Le format retenu est celui qu'on connaît depuis quelques éditions, mais avec un déploiement géographique inédit. Dix-neuf équipes se qualifient sur la base de leur classement régional et de leurs résultats au MSI 2026, avec une place bonus accordée à la région qui a le mieux performé lors de l'International derrière le vainqueur. Le stage Play-In se joue à la Riot Games Arena, format double élimination en bo5 qui ne laisse aucune marge d'erreur aux quatre équipes reléguées là-bas — celles venant des régions à sièges multiples qui n'ont pas remporté le MSI. Le vainqueur du Play-In rejoint ensuite un Swiss Stage à seize équipes, en cinq rounds, avant les phases finales à élimination directe. Toute la partie Swiss, quarts et demies se joue au Credit Union of Texas Event Center à Allen, dans la banlieue de Dallas-Fort Worth, avant que tout le monde ne migre vers New York pour la Finale.

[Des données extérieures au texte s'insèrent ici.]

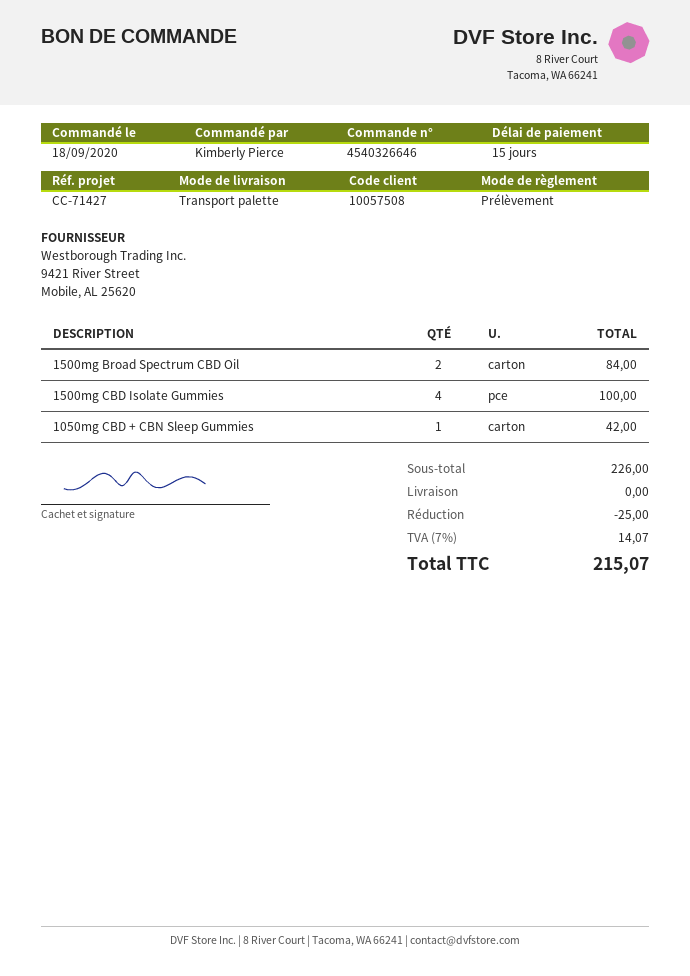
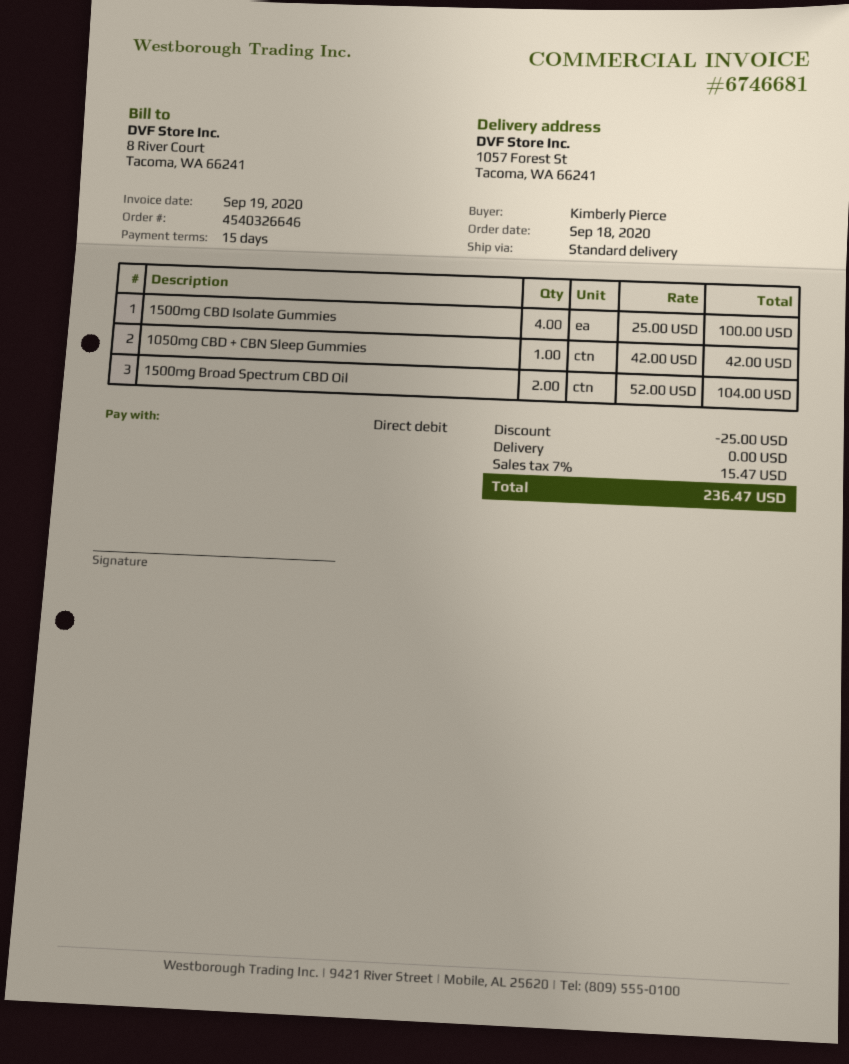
shipping method: pallet freight -> standard
1500mg Broad Spectrum CBD Oil: 2 for 84.00 -> 2 for 104.00
tax: 7% = 14.07 -> 7% = 15.47
total: 215.07 -> 236.47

Ce découpage géographique n'est pas un hasard budgétaire, c'est une vraie décision stratégique de Riot pour maximiser l'exposition du tournoi sur le sol américain. Los Angeles accueille pour la quatrième fois de l'histoire un Worlds, du jamais vu depuis une décennie complète. New York, elle, avait déjà eu l'honneur d'organiser l'événement en 2016 et 2022, et récidive donc pour la troisième fois — une fidélité qui montre bien où Riot voit le centre de gravité de sa scène compétitive américaine. Le Texas, en revanche, découvre totalement la compétition internationale LoL : jamais un tournoi mondial n'avait posé ses valises dans cet État, et le choix d'Allen plutôt que d'une méga-métropole traditionnelle a de quoi surprendre les puristes habitués aux arènes iconiques.
Sur le plan sportif, la question qui obsède toute la scène, c'est de savoir si T1 peut aligner un quatrième titre mondial consécutif. Le champion en titre, sacré coup sur coup ces trois dernières éditions, arrive une nouvelle fois en position de favori logique, porté par une régularité presque insolente sur la scène coréenne. Hanwha Life Esports s'est qualifié comme champion du MSI 2026 en atteignant les playoffs LCK, ce qui en fait l'autre grand nom coréen à surveiller de très près, doublé du fait que le LPL a arraché un siège supplémentaire en terminant meilleure région derrière la Corée lors du MSI. Ce genre de repêchage change souvent la donne : en 2023 déjà, un système de sièges bonus similaire avait permis à des outsiders chinois de bousculer la hiérarchie attendue, et personne n'a oublié comment ça s'était terminé.
Ce qui va se jouer dans les prochaines semaines, c'est surtout la bataille des derniers sièges régionaux et la confirmation des seeds définitifs, un processus qui conditionne entièrement les brackets du Swiss Stage. Le patch de compétition est déjà fixé sur la version 26.20, donc le méta est quasiment figé pour les dernières lignes droites des ligues domestiques. Reste à voir si la LEC, qui vient justement de conclure ses Summer Finals, arrivera à replacer une équipe capable de bousculer l'axe coréano-chinois qui écrase la scène depuis plusieurs saisons. Si l'Europe veut retrouver un accès à une finale mondiale, ce nouveau format américain avec son mélange de villes et de publics inédits pourrait justement être l'occasion de créer la surprise, loin des habitudes tactiques asiatiques.